Senin, 8 Agustus 2016, bertempat di Restoran Bunga Rampai, Cikini, Jakarta Pusat, terbentuklah Koalisi Kekeluargaan (KK). KK dibentuk oleh perwakilan dari tujuh partai politik: PDI-P, Gerindra, PKS, Demokrat, PAN, PPP dan PKB.
Tujuan dari pembentukan KK adalah menyatukan kekuatan bersama secara politik antar partai-partai politik yang bernaung di bawah bendera KK supaya bisa lebih solid menghadapi arus jelang dan pada saat hari-H Pilkada DKI Jakarta 2017.
Bagi separuh publik, pembentukan KK merupakan suatu langkah positif dalam cerita politik tanah air, Indonesia. Sebab, KK - dalam pandangan saya - menjadi semacam rumah bersama, tempat rehabilitasi dan pusat rekonsiliasi antar partai-partai politik yang "berselisih" pada Pilpres 2014 kemarin.
Pada skala nasional, tembok pemisah antara Koalisi Merah Putih (KMP) dan Koalisi Indonesia Hebat (KIH) sudah runtuh. Sekalipun reruntuhan itu belum sepenuhnya disapuh bersih, namun setidaknya ketegangan dan perselisihan antar kedua kubu tersebut perlahan mulai mereda. Dan, wajah rekonsiliasi politik sudah menampak.
Dengan demikian, terbentuknya KK merupakan terjemahan atau aktus tanggap paling bagus dari kader-kader KMP dan KIH pada skala lokal, dalam lingkup DKI Jakarta, Â atas upaya rehabilitasi dan rekonsiliasi yang sudah dimulai oleh kader-kader KMP dan KIH pada tingkat nasional. Ini bagus untuk mendukung pertumbuhan iklim dan konsolidasi politik nasional.

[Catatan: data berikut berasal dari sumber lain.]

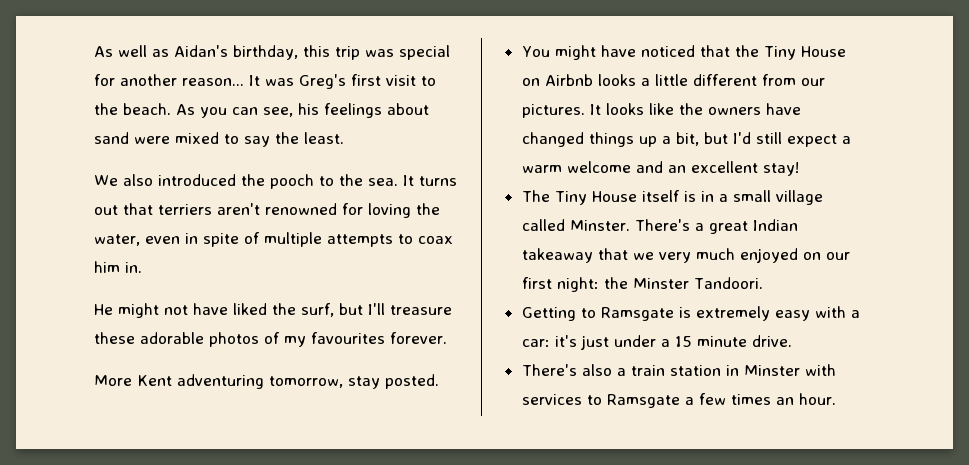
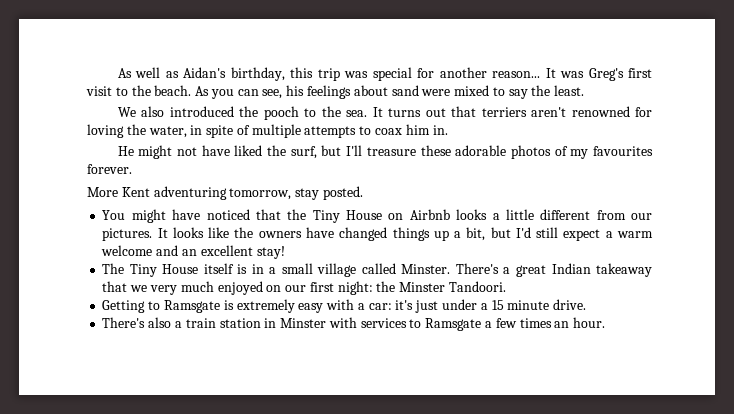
[145,236,180,244] even -> (187, 132) none

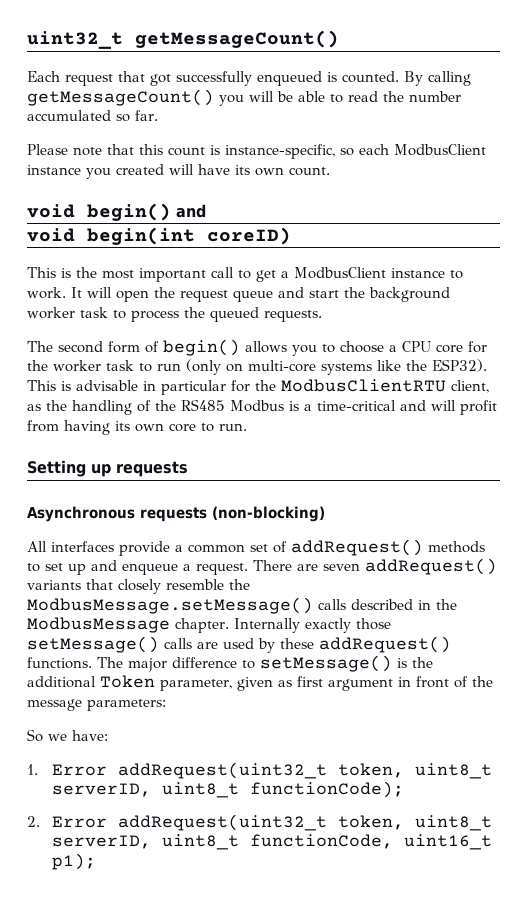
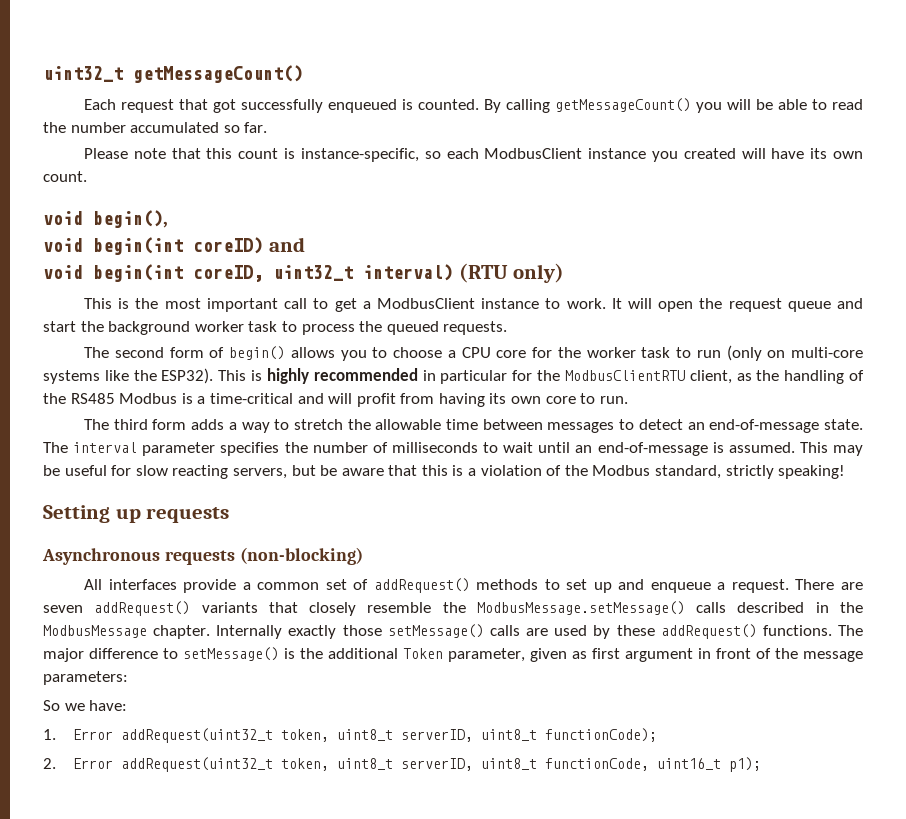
[87,203,171,221] begin() -> [93,210,168,228] [43,237,263,255] begin(), // void begin(int coreID)
[207,227,291,245] coreID) -> [193,263,565,283] coreID, uint32_t interval) (RTU only)
[76,380,138,391] advisable -> [266,368,418,384] highly recommended
(247, 427) none -> [84,419,863,433] [43,442,863,456] [43,465,846,479] // The third form adds a way to stretch the allowable time between messages to detect an end-of-message state. The interval parameter specifies the number of milliseconds to wait until an end-of-message is assumed. This may be useful for slow reacting servers, but be aware that this is a violation of the Modbus standard, strictly speaking!

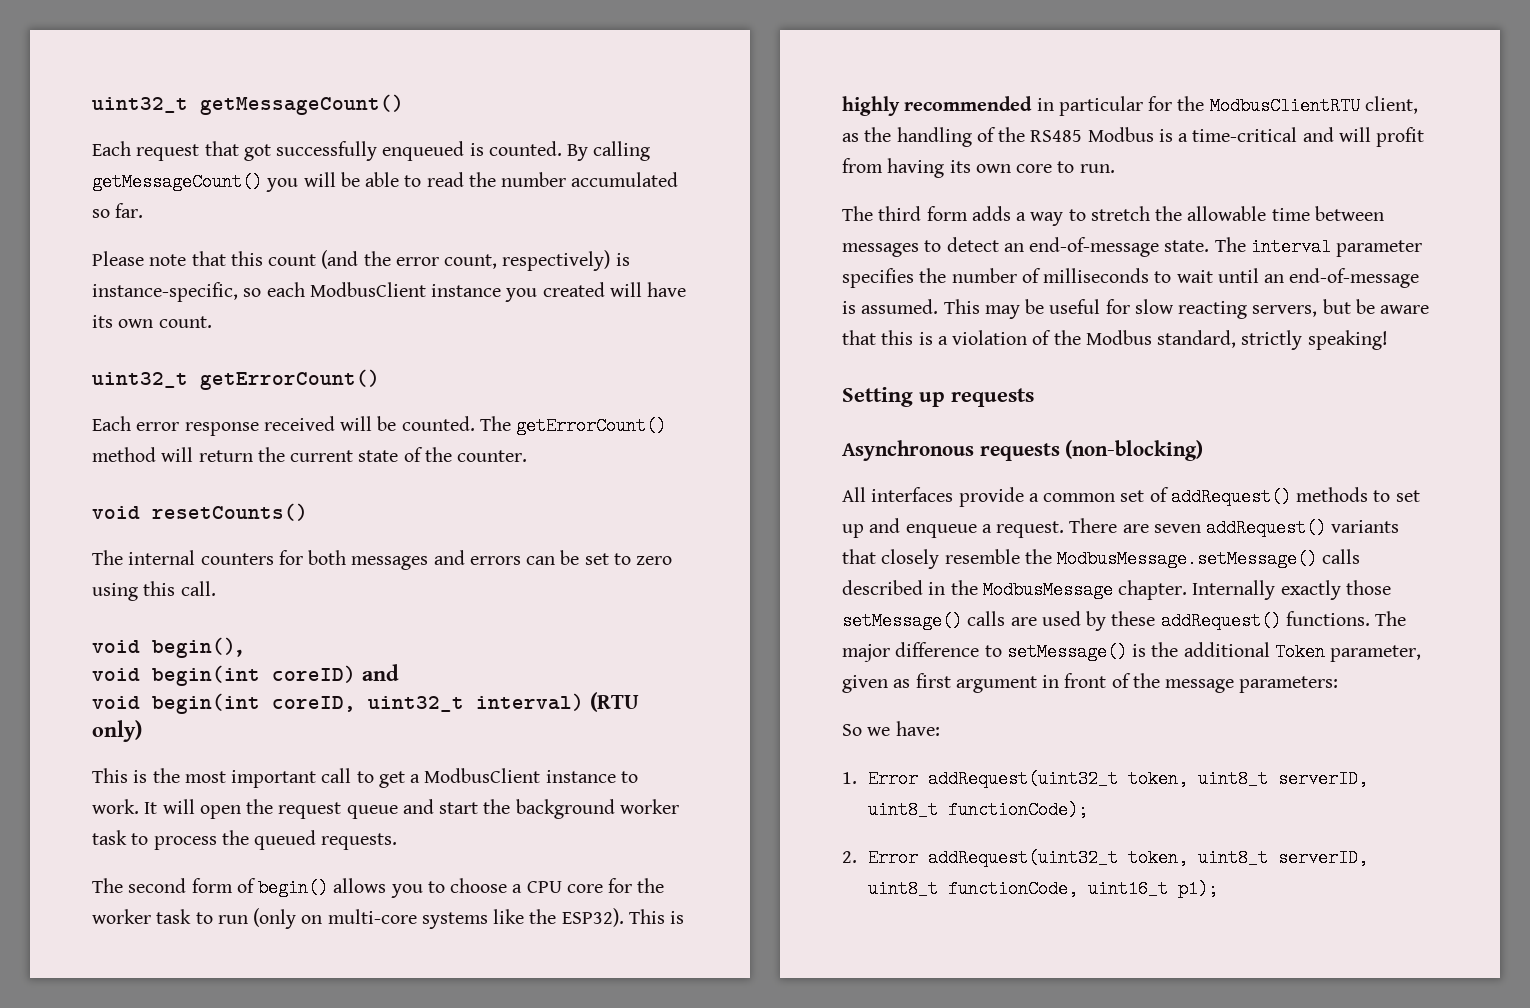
(279, 153) none -> [321,250,611,271] (and the error count, respectively)
(87, 176) none -> [92,369,380,390] [92,416,667,436] [92,447,528,462] [92,503,308,521] [92,550,673,570] [92,581,216,601] // uint32_t getErrorCount() // Each error response received will be counted. The getErrorCount() method will return the current state of the counter. // void resetCounts() // The internal counters for both messages and errors can be set to zero using this call.

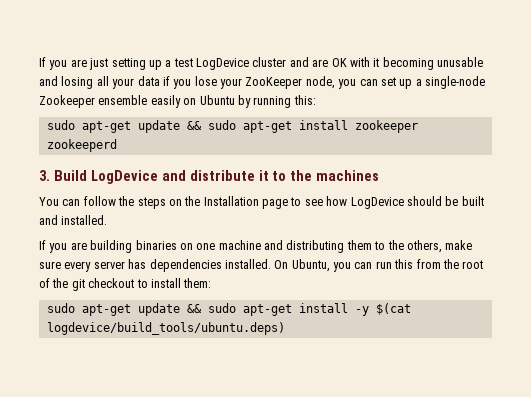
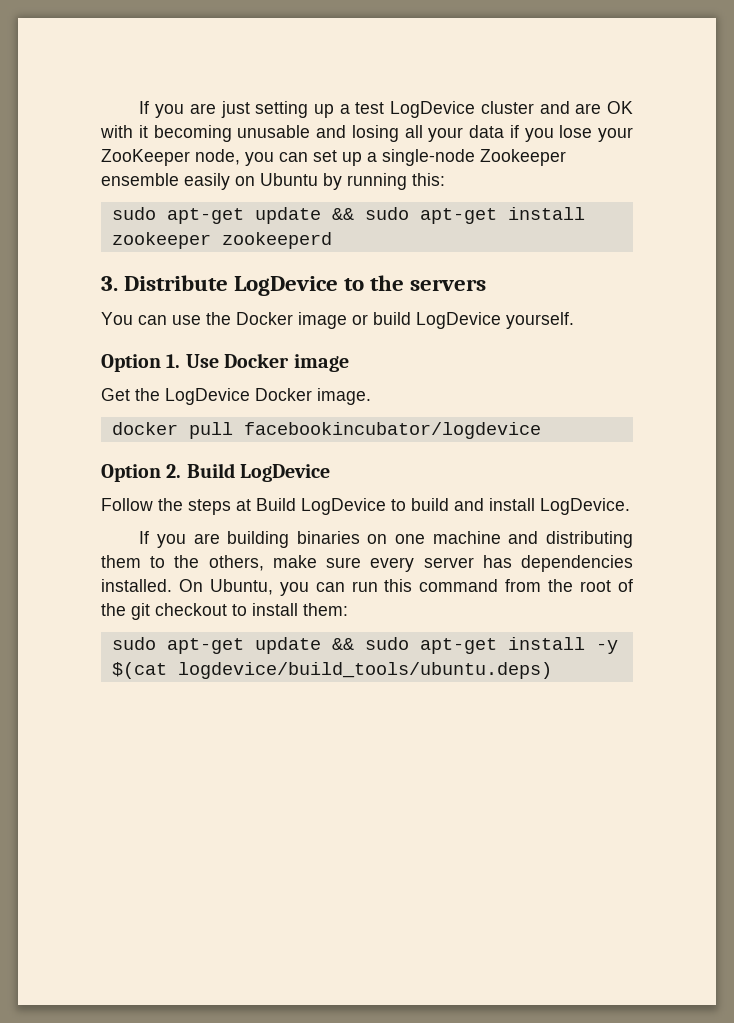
[53,170,380,184] Build LogDevice and distribute it to the machines -> [124,275,487,296] Distribute LogDevice to the servers
[83,196,484,209] [39,215,108,225] follow the steps on the Installation page to see how LogDevice should be built and installed. -> [172,312,574,329] [101,353,349,372] [101,388,371,405] [111,422,541,439] [101,463,331,482] [101,498,630,515] use the Docker image or build LogDevice yourself. // Option 1. Use Docker image // Get the LogDevice Docker image. // docker pull facebookincubator/logdevice // Option 2. Build LogDevice // Follow the steps at Build LogDevice to build and install LogDevice.
(414, 264) none -> [419,579,499,592] command

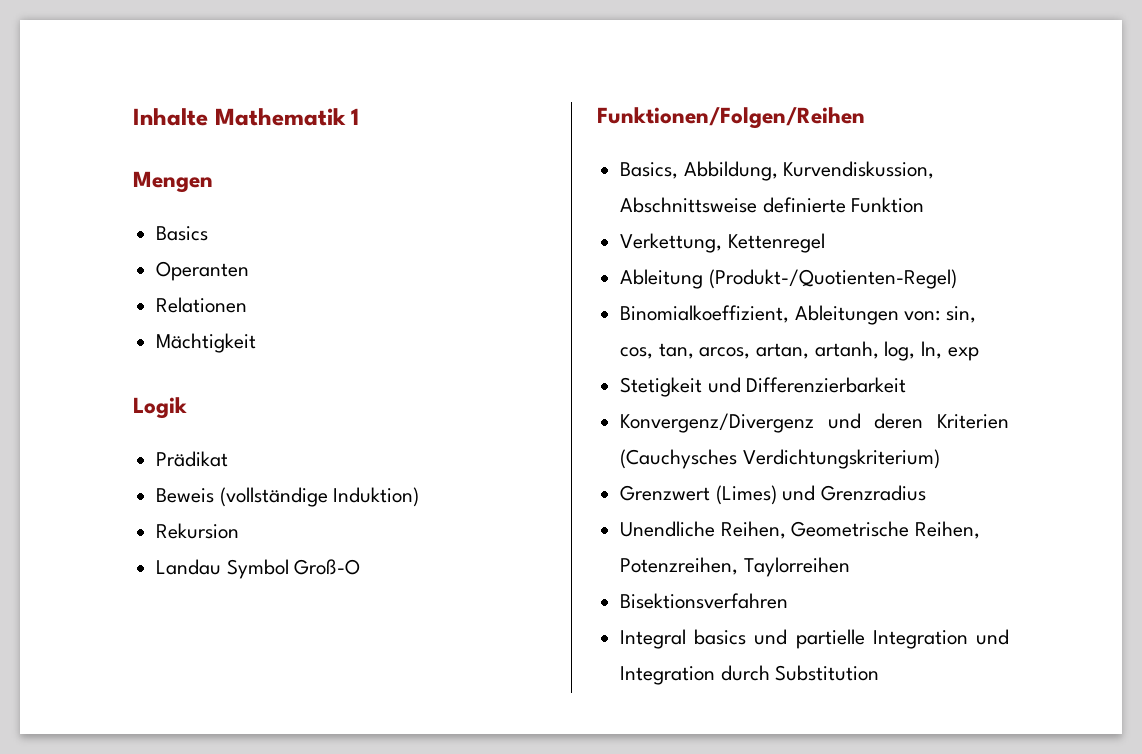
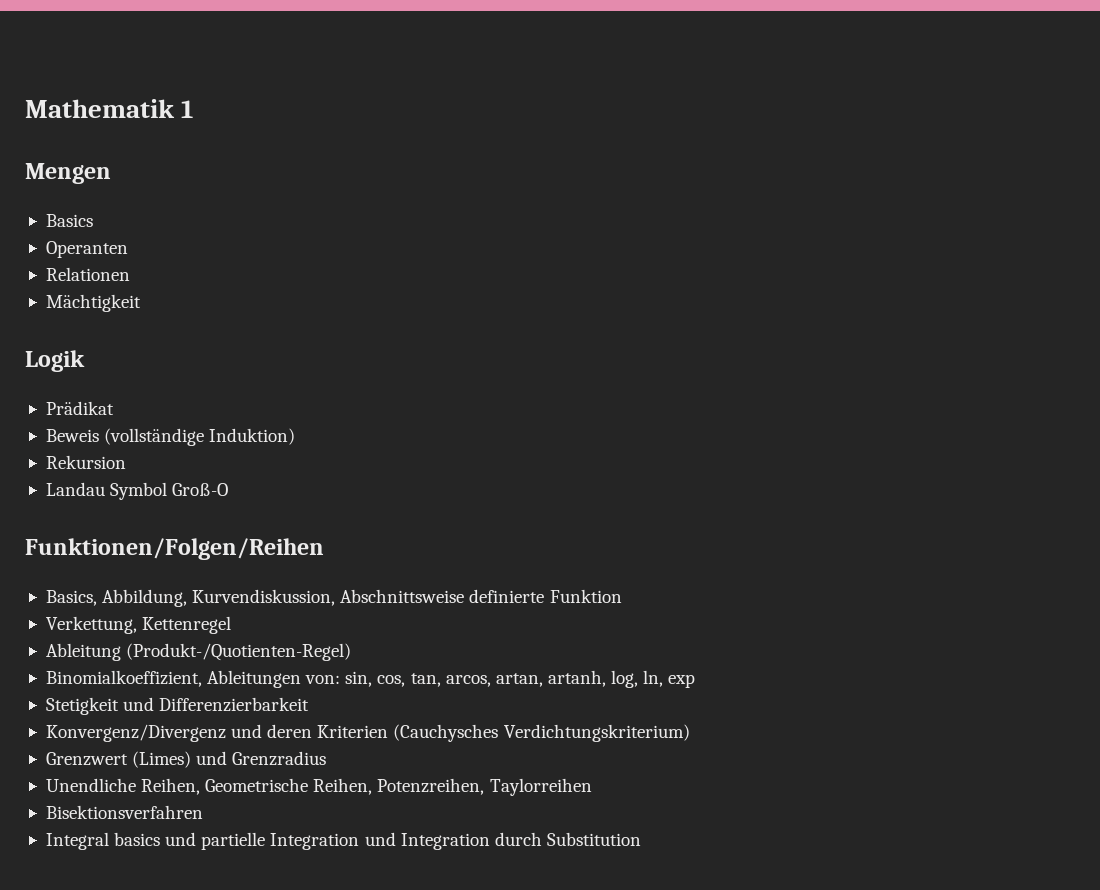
[133,108,208,126] Inhalte -> (25, 108) none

Lantas, mengapa Koalisi Kekeluargaan dilihat sebagai  simbol perpecahan bagi PDI-P?
Di luar sana, ada banyak sekali kader PDI-P asli yang terpilih sebagai kepala-kepala daerah. Juga mungkin ada konflik internal dalam setiap proses mekanisme internal partai pada saat PDI-P melakukan penjaringan dan penetapan atas kader-kadernya sendiri sebagai calon kepala daerah.
Namun, hal itu tidak seheboh proses penjaringan dan penetapan calon kepala daerah yang sementara dilakukan PDI-P di jelang Pilkada DKI Jakarta 2017. Tampaknya, ada semacam tarik ulur dan perang kepentingan antar kader-kader internal PDI-P, tepatnya antar keder "asli" dan keder "naturalisasi", dengan kelompok pendukungnya masing-masing, dan begitu mengemuka.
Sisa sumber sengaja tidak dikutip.